Roy Cohn foi a figura rastejante e escorregadia que se moveu pelos corredores do poder norte-americano durante três décadas. Através de muito material de arquivo, nomeadamente as gravações áudio de conversas com o jornalista Peter Manso, Meeropol vai unindo os pontos no trajeto de uma figura que até fisicamente tem qualquer coisa de lagarto, mas pela qual a câmara não deixa de sentir um certo fascínio.
Cohn saltou para a ribalta como conselheiro do infame senador McCarthy, e foi no contexto da grande caça às bruxas da época que processou Julius e Ethel Rosenberg e pressionou testemunhas a sustentarem a acusação. Embora nada comprove o crime capital de que eram acusados – alta traição por terem passado os planos da Bomba H à U.R.S.S. e, com isso, terem colocado os Estados Unidos sob a espada do apocalipse nuclear – Julius seria, efetivamente, um espião ao serviço dos comunistas e Ethel, a sua mulher, uma inocente de cuja vida Cohn dispôs apenas para tentar pressionar Julius a revelar o nome dos verdadeiros traidores.
O episódio é revelador da qualidade humana do protagonista. Sem sinal de remorso (ou qualquer outro sentimento, a propósito), Cohn sobreviveu sem dificuldades ao fim do mccarthismo, como advogado de alguns dos mais poderosos chefes da Mafia da costa leste, trabalhando na eleição de Reagan (pobre Ronald, tão distante de Donald, mas metido no mesmo filme…) e tornando-se nos mais próximos amigos e mentores de um então ainda jovem Donald J. Trump, que Cohn descreve como “a coisa mais parecida que já viu com um génio” (tirem as vossas ilações sobre quem seria o génio aqui). Entre outros feitos, Cohn pressionou a nomeação de Elizabeth Trump, irmã mais velha do atual Presidente dos Estados Unidos, para juíza do Tribunal Distrital de New Jersey, terá facilitado a construção da Trump Tower, primeiro edifício totalmente construído em cimento em Nova Iorque, sem aço, precisamente numa época em que as cimenteiras se encontravam em greve e o único cimento disponível era controlado pela Máfia, e propôs o próprio Donald para negociador norte-americano na corrida com a União Soviética ao armamento nuclear (enquanto “candidato” à função, Trump andou em operação de charme em Moscovo em 1987, pormenor capaz de colocar em sentido o mais paternalista dos detratores e até dos simpatizantes da figura).

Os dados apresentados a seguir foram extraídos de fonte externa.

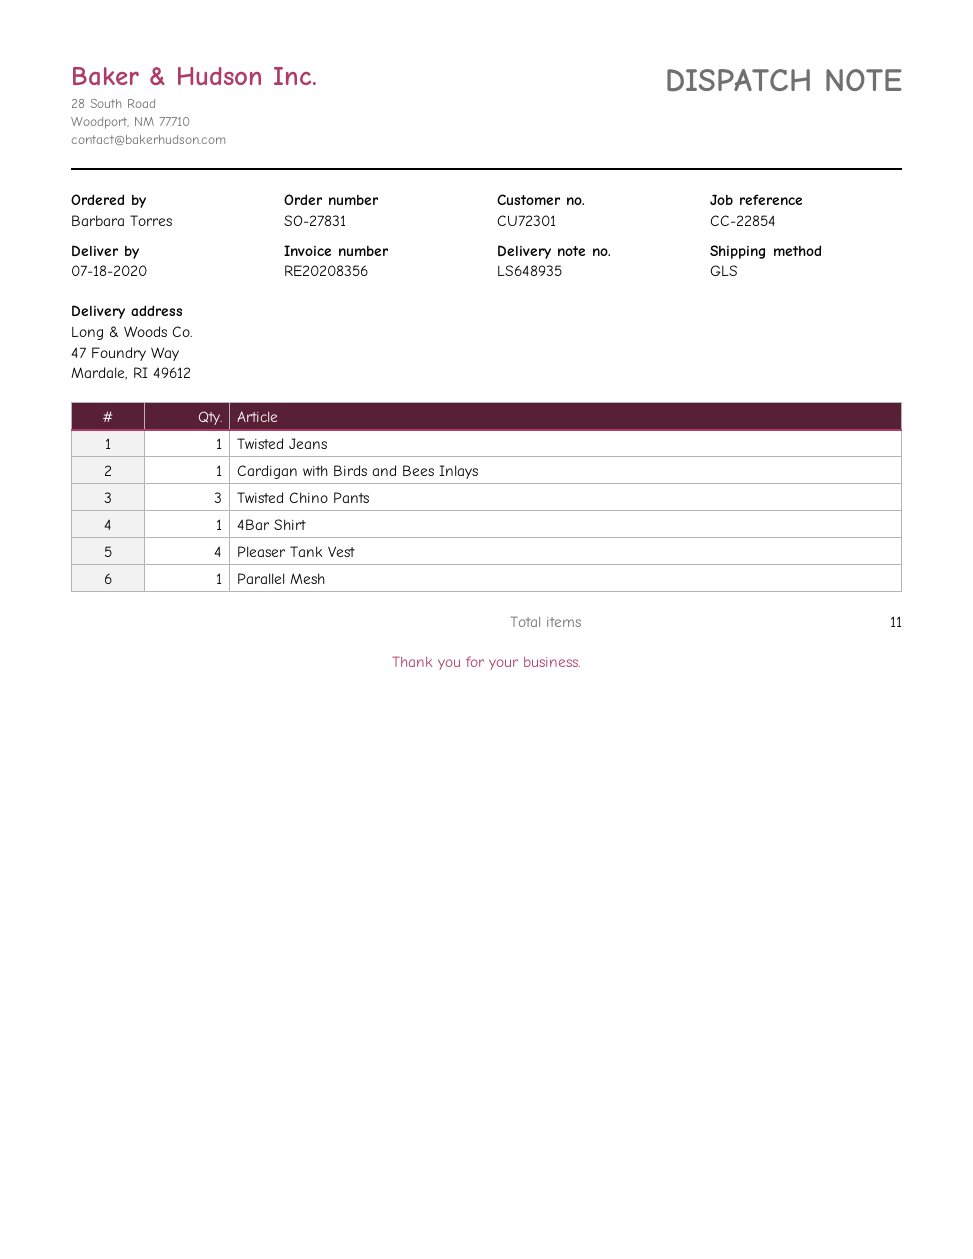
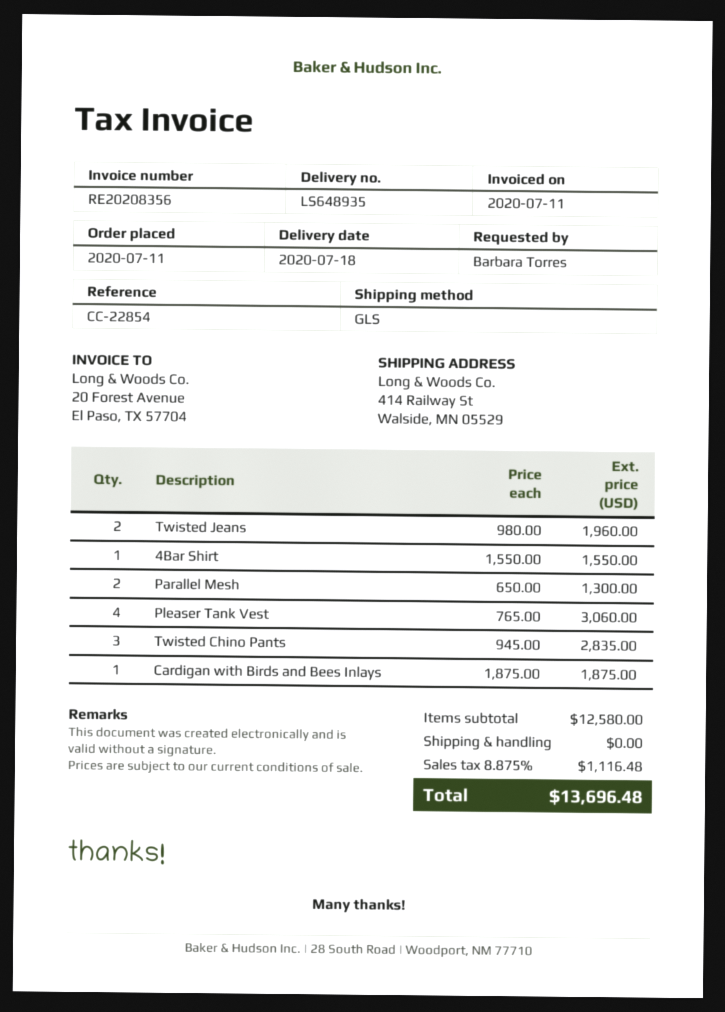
ship to: 47 Foundry Way, Mardale, RI 49612 -> 414 Railway St, Walside, MN 05529
Twisted Jeans: 1 -> 2
Parallel Mesh: 1 -> 2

Mas esta história vai da Casa Branca ao Studio 54. Cohn movimentava-se com o mesmo à vontade em ambos. Foi amigo de Andy Warhol e partilhou casa com Norman Mailler. Era um colecionador de arte e as suas festas de anos algumas das mais badaladas entre a nata artística, e não só empresarial, de Manhattan. E foi ainda um homossexual em segredo, que politicamente se opôs aos direitos dos homossexuais.
“Bully. Coward. Victim. The Story of Roy Cohn” é uma proposta muito pedagógica para este fim-de-semana. Faz-nos sentir que ficamos a saber mais sobre a década que vivemos do que sobre as de 50, 60, 70 e 80, que retrata. Faz-nos também pensar o quanto Cohn lembra, em momentos e por razões diferentes, pelo menos três ou quatro políticos portugueses (uma pista para o mais fácil: a relação que tem com os empréstimos). Mas porventura uma questão mais interessante será esta: quando teremos em Portugal a independência suficiente para retratar e levar ao grande público a vida e obra dos advogados do regime?